Mortgage Daily

Published On: June 20, 2007
Wholesale Programs for Every Score

Recent broker product offerings

June 20, 2007

By COCO SALAZAR

 

photo of Coco Salazar
New Alt-A programs with credit scores down to 620, subprime programs with credit scores down to 580 and hard money programs with credit scores below 580 were among the latest offerings being promoted by residential wholesale lenders. One commercial wholesaler is offering 80 percent loan-to-value with 30-year amortization.

But first, in wholesale technology, Scotsman Guide recently announced it launched an online service that allows brokers to post loan scenarios and receive replies, rate quotes and specific comments directly from wholesale residential and commercial lenders.

The Residential Loan Post allows originators to search free for prime, Alt-A, nonprime, hard money, construction and other niche residential loan scenarios for vacation, investor or any residential one- to four-family unit properties. Commercial loan scenarios that can be searched include those for multifamily, hard money, and construction for income-producing and residential properties with at least five units, according to Scotsman’s Web site.

In the commercial mortgage lending sector, World Capital Bancorp launched a new program offering no prepayment penalties on a 10-year fixed mortgage that is also available with a 30-year amortization, according to a press release. The full income documentation loan product is good for up to $3 million and up to 80 percent loan-to-value.

Due to their cost of loan production, this program is not being offered by traditional banks, which only finance 10-year fixed commercial mortgage product with a 10-year prepayment penalty, World said.

“The multifamily market is just now recovering from a five-year decline due to the low cost of residential mortgage money available to first-time homebuyers and the decrease in rental prospects,” said Dylan Jones, World chief underwriter, in the written statement. “This renewed market interest is in need of some flexibility as inventory for the larger real estate brokerage houses increases.”

In the Alt-A arena, brokers now have a new wholesale choice as First Franklin Financial Corp. started taking applications for such loans on June 11, spokeswoman Catherine Manning told MortgageDaily.com. Stepping up from its previously subprime-only menu, First Franklin is offering Alt-A programs on a full-doc basis with credit scores of at least 620, and on stated-income and no-ratio terms for scores of at least 660 on single liens with interest-only payments and combos with lower blended rates but at least 680 on certain other programs, according to its Web site.

The Merrill Lynch & Co. subsidiary’s Alt-A menu consists of finance amounts of up to $2 million for monthly option adjustable-rate mortgages of up to 80 percent LTV and for hybrid option ARMs and fixed-rate payment option loans of 90 percent or greater LTV. Also on the menu are single liens with interest-only payments and combos with lower blended rates for loan amounts of up to $ 3 million on up to 95% LTV for first liens, First Franklin’s site states.

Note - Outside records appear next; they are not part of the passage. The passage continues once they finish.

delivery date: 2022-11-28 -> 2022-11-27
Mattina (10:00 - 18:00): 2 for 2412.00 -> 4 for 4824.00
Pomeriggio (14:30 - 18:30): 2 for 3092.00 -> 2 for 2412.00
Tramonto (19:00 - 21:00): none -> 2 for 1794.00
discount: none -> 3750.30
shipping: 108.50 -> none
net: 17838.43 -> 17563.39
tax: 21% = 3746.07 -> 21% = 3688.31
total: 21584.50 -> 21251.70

On the subprime side, American Guardian introduced Comanche Nonprime Expanded 2/28 ARM with interest-only options of five or 10 years and available on a full-doc and stated basis on minimum score of 580, according to the wholesaler’s product sheet. All first mortgages are interest-only for the first 5 or 10 years and amortize completely over the remaining 25 or 20 years, respectively. IO terms are available with the 30-yr fixed product and 2 or 3-year fixed/ARM products. A maximum 90 percent LTV is allowed but full doc/BBS with credit score below 660 is limited to 85% LTV and combined LTV and all others with less than a 660 are limited to 80 percent LTV and CLTV.

The world of hard money had Charter Bank’s specialty lending group offering a fully-amortizing 2/28 ARM available with an interest-only option on either a full-doc or stated-income and stated-asset basis. There is no credit score requirement, except on full doc loans of up to 70 percent LTV and non-owner occupied loans of up to 65 percent LTV, and the program has a rate of 11.5 percent with escrow or 11.75 percent without escrow, an assistant to the group’s vice president told MortgageDaily.com.

Full-doc loans for a maximum 70 percent LTV are allowed on single-family residences and owner-occupied homes, according to an e-mail from the Charter group. For stated-loans, up to 65 percent LTV is allowed for owner and non-owner occupied and second homes, or up to 60 percent LTV for two to four-unit properties. CLTV up to 100% is allowed with the use of any third-party subordinated debt combination. The program is available in Arizona, California, Colorado, Florida, Idaho, Nevada, Oregon, Texas, Utah and Washington.